§ **Work instructions**: Among the lines below, how many carry the string "CREW"? Reply with a number and nothing else.

Data for this exercise below:

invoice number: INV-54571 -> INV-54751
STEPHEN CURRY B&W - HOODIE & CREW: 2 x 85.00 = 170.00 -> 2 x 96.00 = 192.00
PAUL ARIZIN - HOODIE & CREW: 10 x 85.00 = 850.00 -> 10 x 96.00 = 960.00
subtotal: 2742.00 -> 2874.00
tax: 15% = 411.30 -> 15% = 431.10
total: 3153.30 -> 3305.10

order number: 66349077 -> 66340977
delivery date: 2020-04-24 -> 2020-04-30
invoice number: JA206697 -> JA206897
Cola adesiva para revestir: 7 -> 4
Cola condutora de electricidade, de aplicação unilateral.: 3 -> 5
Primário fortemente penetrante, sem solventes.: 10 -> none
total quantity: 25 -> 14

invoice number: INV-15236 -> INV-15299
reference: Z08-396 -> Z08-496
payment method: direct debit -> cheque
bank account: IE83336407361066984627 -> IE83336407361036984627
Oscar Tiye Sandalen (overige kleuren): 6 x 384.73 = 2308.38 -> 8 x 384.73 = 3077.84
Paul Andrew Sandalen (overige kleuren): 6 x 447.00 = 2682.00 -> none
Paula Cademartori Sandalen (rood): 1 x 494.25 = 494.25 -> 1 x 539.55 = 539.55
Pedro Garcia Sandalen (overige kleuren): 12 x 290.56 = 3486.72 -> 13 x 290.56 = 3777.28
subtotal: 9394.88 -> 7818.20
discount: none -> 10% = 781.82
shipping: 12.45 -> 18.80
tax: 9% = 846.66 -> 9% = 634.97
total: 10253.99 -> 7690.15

End of Data for this exercise.

§ **Response below**: 2